2000 — 2002 |
Bauer, Daniel J |
F32Activity Code Description: To provide postdoctoral research training to individuals to broaden their scientific background and extend their potential for research in specified health-related areas. |
Extending Growth Mixture Models to the Study of Drug Use @ University of North Carolina Chapel Hill
The proposed project is designed to clarify, expand upon, and apply growth mixture modeling as it relates to understanding developmental pathways that lead to adolescent drug abuse and dependence. Growth mixture modeling techniques are recently emerging quantitative methods that permit investigators to identify discrete developmental patterns of change over time. These new methods hold great promise for the social sciences, arid especially for the study of pathways of drug use, because they enable investigators to construct taxonomies of normal and maladaptive developmental patterns. Each developmental pathway of risk may have a unique etiology or special portent for later psychopathology. Because little is known about these emergent methods, the primary goal of this proposal is to review and evaluate growth mixture models for their relevance to research in developmental psychopathology and drug abuse. The project is organized around three specific aims. Aim 1 is to review and contrast two recently developed growth mixture modeling techniques relative to one another and to more traditional analytic models.

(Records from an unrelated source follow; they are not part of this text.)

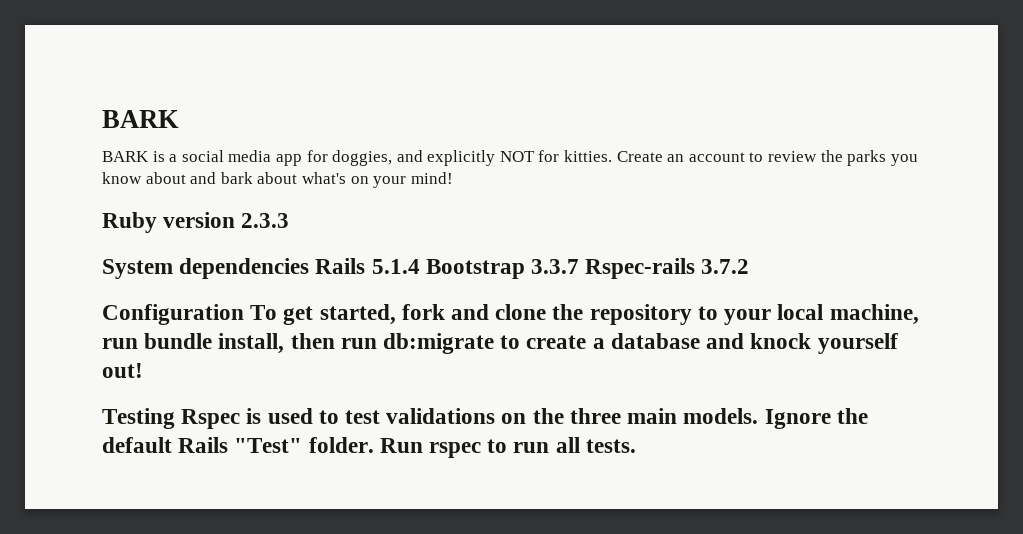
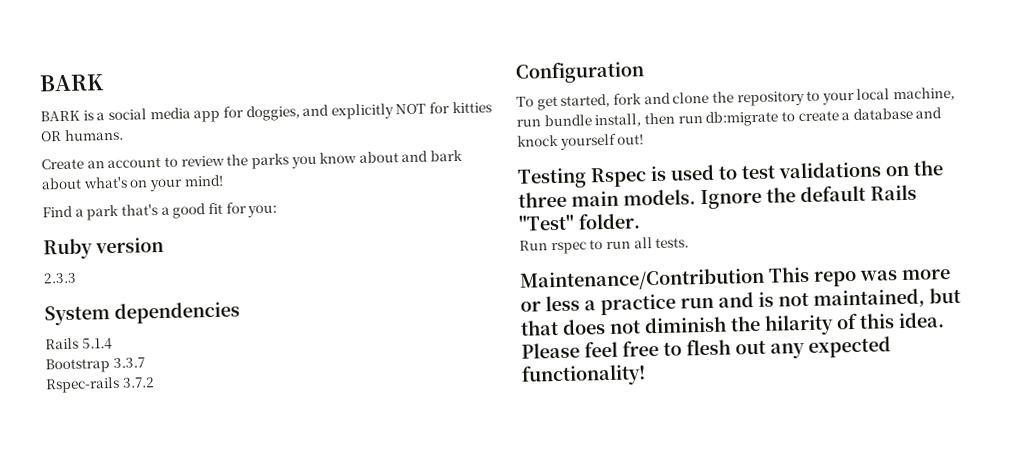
[564,150,613,162] kitties. -> [451,101,492,114] [40,128,124,142] kitties OR humans. //
(453, 178) none -> [42,202,278,221] // Find a park that's a good fit for you:
(236, 220) none -> (164, 245) //
(310, 268) none -> (240, 312) //
(420, 266) none -> (113, 344) //
(580, 266) none -> (145, 363) //
(244, 314) none -> (645, 72) //
(374, 445) none -> (641, 221) //
(636, 446) none -> [519,266,951,292] [520,287,961,316] [520,312,945,336] [521,336,891,359] [521,363,646,387] // Maintenance/Contribution This repo was more or less a practice run and is not maintained, but that does not diminish the hilarity of this idea. Please feel free to flesh out any expected functionality!

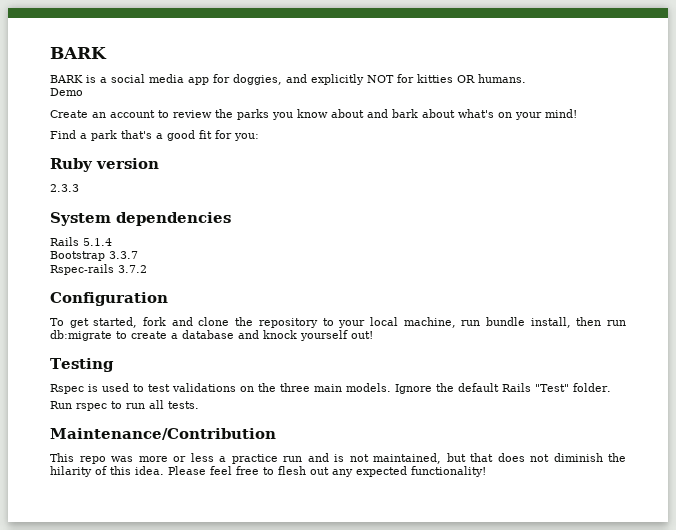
(124, 134) none -> [50,88,83,96] // Demo
(587, 178) none -> (114, 365) //
(765, 279) none -> (276, 434) //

Aim 2 is to examine the behavior of growth mixture models with data simulated to reflect variations and conditions that would commonly be encountered in applied research on drug use and abuse. The results from Aims 1 and 2 will be applied in Aim 3, which provides a pedagogical demonstration of growth mixture modeling with real world data by testing the specific hypothesis that particular developmental pathways of antisocial behavior will predict adolescent drug abuse.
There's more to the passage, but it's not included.